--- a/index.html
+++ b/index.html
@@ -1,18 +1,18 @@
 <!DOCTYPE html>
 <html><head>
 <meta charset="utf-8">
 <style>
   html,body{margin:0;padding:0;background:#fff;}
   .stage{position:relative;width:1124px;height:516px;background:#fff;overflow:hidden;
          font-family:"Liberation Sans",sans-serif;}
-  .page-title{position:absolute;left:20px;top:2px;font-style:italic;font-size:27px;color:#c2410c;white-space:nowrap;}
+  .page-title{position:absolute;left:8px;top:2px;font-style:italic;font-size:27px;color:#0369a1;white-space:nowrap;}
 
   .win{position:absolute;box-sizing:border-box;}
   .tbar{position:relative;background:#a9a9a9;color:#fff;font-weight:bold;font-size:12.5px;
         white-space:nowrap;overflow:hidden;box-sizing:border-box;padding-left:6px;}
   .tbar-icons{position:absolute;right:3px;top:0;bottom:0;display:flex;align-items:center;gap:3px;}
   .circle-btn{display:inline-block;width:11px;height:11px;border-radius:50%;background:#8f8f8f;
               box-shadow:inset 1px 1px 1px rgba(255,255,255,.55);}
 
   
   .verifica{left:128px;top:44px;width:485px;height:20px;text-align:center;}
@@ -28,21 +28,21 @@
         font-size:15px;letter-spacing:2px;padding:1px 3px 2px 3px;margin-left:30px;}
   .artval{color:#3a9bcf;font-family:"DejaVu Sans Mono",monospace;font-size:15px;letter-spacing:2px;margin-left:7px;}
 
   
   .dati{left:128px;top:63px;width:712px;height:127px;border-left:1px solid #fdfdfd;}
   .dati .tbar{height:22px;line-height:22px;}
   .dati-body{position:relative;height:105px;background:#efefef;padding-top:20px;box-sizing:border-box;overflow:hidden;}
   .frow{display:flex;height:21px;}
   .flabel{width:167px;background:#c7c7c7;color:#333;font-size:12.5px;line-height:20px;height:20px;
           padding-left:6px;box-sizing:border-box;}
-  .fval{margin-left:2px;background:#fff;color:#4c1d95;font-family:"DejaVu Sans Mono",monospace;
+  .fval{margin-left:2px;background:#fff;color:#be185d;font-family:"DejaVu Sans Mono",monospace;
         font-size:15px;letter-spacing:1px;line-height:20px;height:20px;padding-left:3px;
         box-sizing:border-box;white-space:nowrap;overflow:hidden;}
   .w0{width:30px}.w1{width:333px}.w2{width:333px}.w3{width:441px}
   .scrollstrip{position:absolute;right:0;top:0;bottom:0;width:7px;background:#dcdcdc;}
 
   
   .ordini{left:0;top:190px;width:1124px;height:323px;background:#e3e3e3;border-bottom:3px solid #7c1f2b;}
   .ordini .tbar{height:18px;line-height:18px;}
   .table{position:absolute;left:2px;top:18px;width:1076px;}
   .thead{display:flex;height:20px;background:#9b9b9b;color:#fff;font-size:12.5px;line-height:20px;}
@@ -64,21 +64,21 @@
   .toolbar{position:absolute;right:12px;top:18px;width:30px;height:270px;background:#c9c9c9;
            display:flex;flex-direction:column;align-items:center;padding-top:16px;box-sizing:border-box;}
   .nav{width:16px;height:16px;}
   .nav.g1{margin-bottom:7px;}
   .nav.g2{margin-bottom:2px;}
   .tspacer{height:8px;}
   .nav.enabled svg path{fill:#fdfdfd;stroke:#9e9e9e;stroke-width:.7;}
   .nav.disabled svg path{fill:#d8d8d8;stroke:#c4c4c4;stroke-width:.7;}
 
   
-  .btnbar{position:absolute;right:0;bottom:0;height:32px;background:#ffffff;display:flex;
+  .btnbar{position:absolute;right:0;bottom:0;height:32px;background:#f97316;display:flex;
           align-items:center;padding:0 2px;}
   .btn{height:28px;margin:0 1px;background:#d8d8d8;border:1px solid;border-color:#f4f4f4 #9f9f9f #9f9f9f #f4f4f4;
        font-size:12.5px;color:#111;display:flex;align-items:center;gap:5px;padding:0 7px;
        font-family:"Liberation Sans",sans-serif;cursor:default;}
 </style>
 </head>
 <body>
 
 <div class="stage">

...

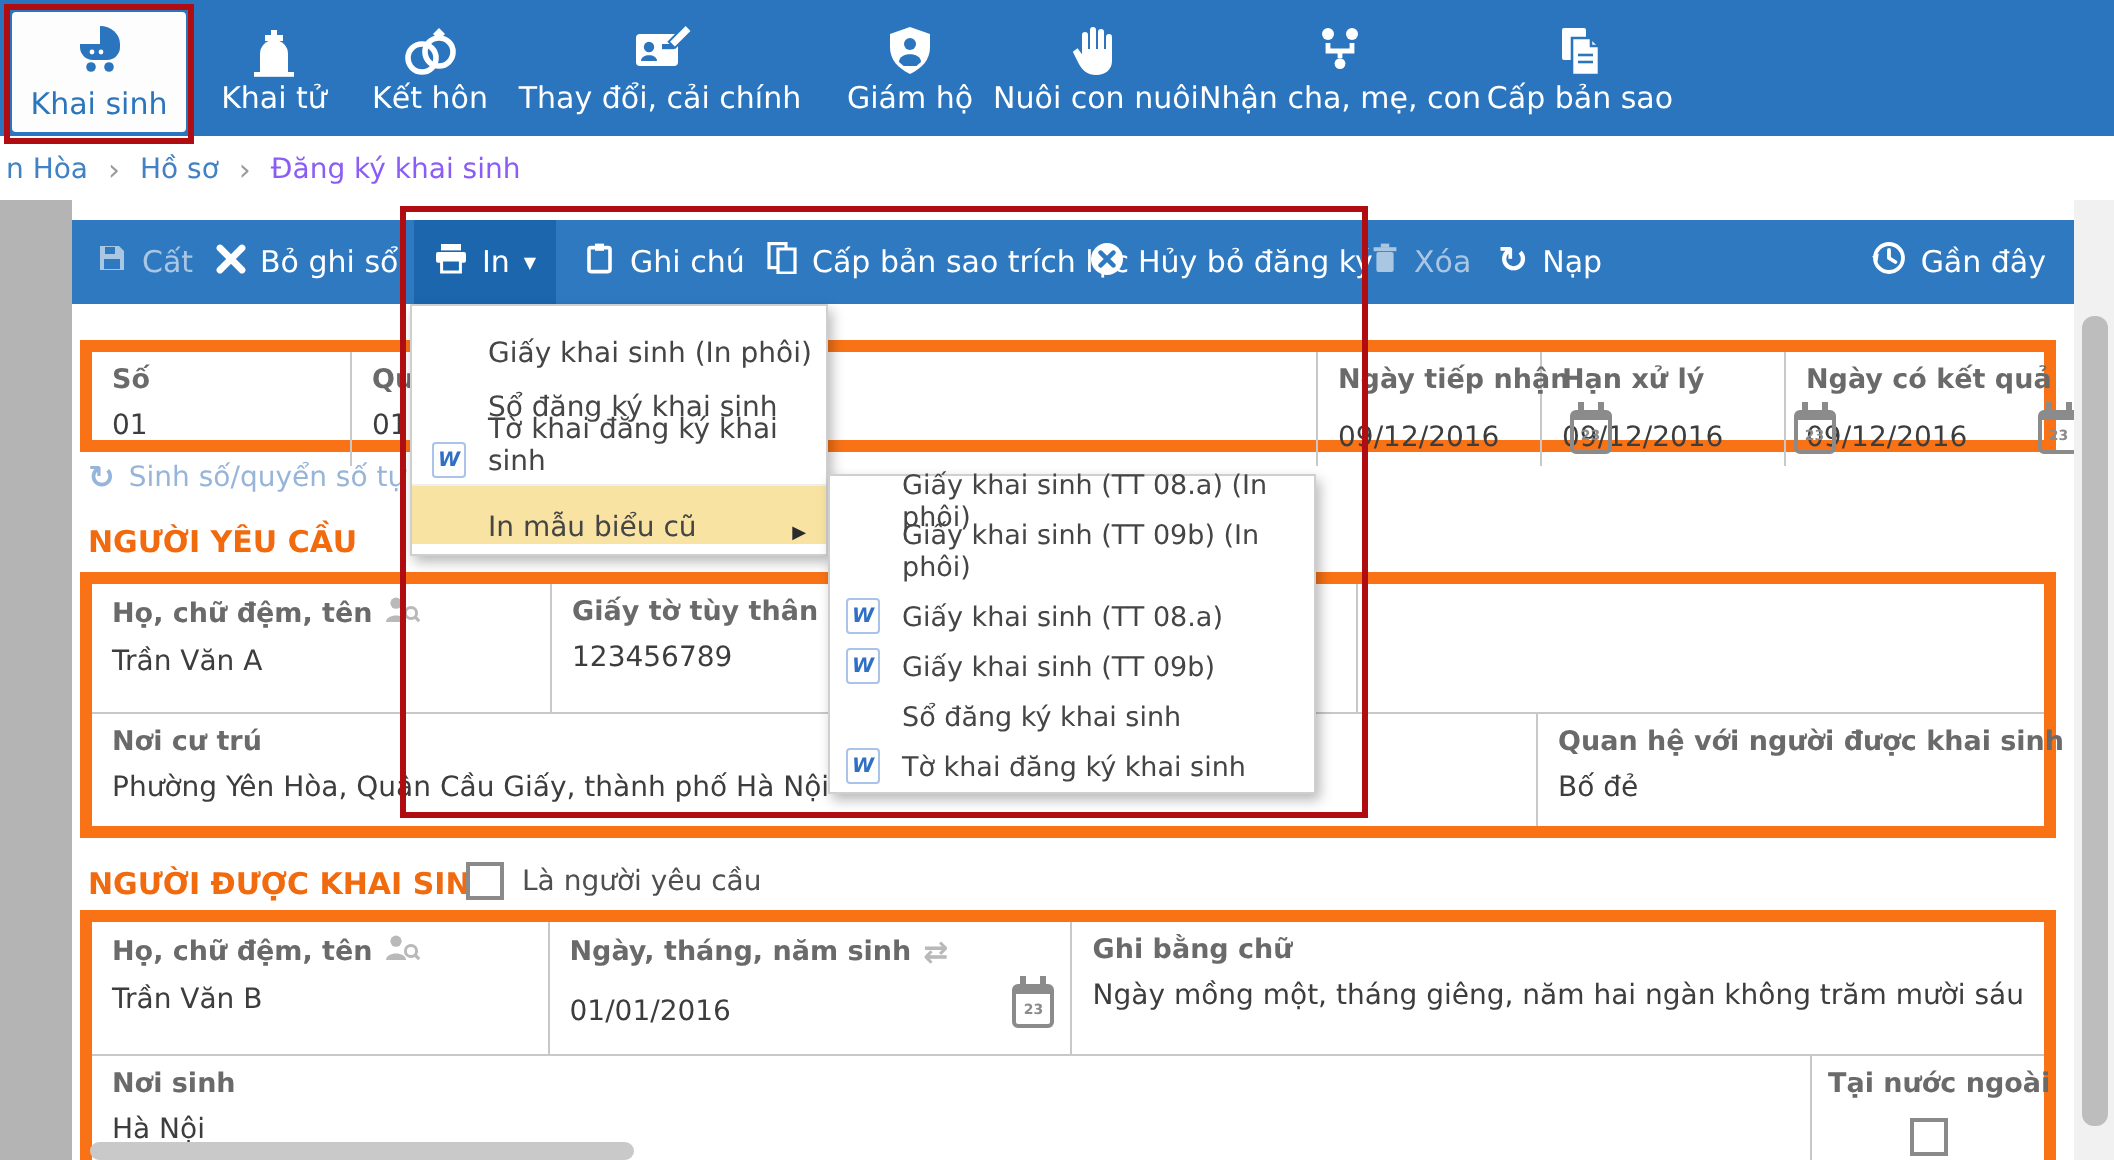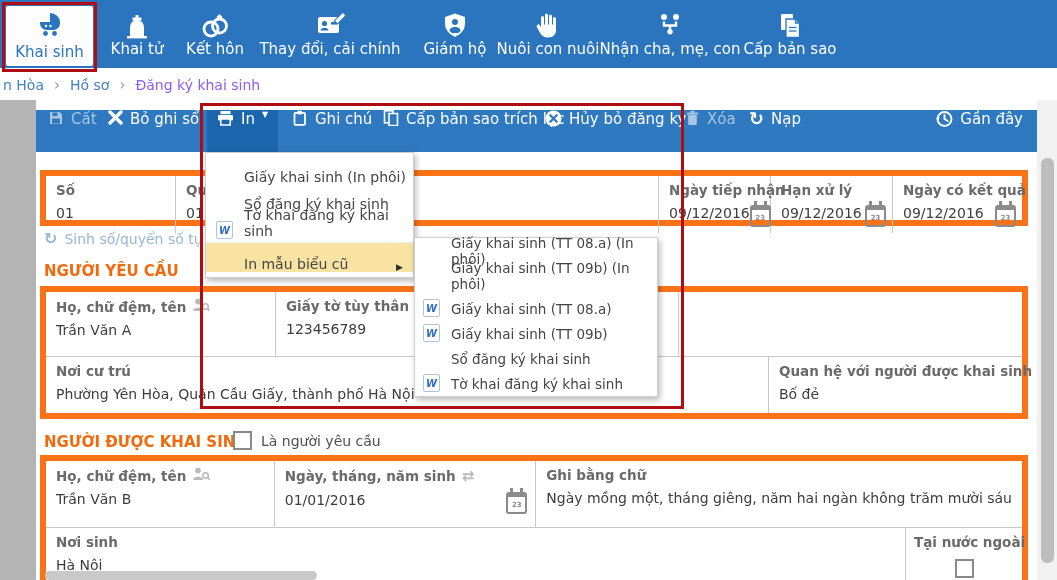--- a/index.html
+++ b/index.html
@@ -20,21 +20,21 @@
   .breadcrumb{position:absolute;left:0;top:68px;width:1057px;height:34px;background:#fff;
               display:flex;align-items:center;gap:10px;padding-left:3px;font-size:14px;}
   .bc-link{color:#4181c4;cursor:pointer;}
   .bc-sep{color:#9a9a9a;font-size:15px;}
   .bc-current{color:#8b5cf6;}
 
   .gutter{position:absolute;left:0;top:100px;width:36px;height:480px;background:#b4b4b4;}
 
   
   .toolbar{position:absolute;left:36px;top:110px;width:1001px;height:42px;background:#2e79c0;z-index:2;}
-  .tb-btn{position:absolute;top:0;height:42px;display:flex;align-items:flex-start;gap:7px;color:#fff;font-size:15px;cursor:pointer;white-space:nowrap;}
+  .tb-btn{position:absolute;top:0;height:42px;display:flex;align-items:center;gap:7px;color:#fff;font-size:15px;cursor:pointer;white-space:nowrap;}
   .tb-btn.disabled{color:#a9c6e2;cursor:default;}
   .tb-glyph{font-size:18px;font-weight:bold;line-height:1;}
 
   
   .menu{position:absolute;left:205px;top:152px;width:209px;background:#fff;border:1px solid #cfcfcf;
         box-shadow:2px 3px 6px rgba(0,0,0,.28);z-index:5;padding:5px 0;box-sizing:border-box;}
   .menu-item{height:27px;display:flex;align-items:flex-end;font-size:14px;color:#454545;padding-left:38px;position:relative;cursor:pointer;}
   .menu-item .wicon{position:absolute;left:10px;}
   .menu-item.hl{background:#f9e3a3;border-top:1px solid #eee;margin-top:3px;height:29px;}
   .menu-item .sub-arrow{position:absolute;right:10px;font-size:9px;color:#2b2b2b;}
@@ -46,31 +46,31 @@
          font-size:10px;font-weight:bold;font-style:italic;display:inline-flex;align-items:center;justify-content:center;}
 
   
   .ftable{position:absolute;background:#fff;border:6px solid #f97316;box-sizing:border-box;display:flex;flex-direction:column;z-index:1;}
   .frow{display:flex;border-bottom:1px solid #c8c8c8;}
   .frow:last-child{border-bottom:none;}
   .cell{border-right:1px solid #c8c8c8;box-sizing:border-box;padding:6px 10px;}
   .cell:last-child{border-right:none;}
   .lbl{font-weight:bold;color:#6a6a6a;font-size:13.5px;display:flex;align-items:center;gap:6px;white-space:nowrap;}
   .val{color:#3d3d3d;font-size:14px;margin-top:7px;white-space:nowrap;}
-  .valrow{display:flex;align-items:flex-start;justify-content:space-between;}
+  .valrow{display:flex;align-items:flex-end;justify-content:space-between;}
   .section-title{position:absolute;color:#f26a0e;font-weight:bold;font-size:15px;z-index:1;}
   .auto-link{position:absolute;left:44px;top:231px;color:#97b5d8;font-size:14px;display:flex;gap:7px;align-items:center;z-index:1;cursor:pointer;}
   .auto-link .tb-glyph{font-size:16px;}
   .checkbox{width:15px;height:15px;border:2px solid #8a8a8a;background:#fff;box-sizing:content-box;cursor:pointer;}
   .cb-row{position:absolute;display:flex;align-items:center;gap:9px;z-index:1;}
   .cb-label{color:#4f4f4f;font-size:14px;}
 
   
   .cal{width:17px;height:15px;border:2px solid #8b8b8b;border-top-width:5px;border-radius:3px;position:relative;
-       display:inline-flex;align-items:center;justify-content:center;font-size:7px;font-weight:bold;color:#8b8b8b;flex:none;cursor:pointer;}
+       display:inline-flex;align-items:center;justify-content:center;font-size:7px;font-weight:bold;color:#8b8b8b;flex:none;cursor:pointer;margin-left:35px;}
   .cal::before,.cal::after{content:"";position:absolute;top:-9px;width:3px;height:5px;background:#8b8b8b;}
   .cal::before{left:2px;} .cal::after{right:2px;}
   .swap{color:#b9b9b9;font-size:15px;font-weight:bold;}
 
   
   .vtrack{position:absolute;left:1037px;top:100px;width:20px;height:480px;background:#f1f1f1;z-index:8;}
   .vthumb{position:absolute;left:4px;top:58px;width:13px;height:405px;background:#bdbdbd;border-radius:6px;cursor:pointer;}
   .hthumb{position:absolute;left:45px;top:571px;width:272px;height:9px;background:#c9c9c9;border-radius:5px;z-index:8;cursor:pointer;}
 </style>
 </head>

...

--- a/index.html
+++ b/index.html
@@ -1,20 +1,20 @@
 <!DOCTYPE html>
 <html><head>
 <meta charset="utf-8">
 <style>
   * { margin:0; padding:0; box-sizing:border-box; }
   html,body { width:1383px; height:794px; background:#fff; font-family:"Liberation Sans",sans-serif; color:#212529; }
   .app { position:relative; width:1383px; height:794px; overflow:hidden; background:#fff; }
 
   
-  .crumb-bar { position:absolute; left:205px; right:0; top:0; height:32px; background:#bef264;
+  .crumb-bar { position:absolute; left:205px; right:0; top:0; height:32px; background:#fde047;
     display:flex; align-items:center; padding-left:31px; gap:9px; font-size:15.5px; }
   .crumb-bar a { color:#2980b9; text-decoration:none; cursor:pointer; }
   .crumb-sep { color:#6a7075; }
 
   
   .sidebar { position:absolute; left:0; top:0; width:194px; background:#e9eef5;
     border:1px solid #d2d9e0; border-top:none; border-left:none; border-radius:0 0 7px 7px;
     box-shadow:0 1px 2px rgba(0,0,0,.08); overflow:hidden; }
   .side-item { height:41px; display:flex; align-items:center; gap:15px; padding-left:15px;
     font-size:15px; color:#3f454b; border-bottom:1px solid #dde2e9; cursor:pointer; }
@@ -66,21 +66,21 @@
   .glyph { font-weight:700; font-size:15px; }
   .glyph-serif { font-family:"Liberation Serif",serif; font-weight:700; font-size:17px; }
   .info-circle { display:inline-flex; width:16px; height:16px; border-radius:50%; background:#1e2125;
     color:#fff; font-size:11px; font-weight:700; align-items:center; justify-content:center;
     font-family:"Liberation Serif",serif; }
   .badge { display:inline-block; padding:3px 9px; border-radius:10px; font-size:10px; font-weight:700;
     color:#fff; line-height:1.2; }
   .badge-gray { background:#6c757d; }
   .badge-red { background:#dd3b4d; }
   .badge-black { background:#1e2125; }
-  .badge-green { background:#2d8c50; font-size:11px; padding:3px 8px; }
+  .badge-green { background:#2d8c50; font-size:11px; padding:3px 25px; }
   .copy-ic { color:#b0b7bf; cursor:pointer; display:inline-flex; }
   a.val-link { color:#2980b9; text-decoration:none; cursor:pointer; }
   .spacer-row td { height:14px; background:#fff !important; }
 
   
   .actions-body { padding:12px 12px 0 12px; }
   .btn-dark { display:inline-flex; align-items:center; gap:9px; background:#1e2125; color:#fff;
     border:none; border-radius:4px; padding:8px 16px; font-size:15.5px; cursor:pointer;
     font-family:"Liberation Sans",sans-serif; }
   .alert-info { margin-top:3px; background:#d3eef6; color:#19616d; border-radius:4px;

#### [Action item]
Among the entries, how many lines hold the word "fdfdfd"? Please answer with only that number.

#### [Result below]
2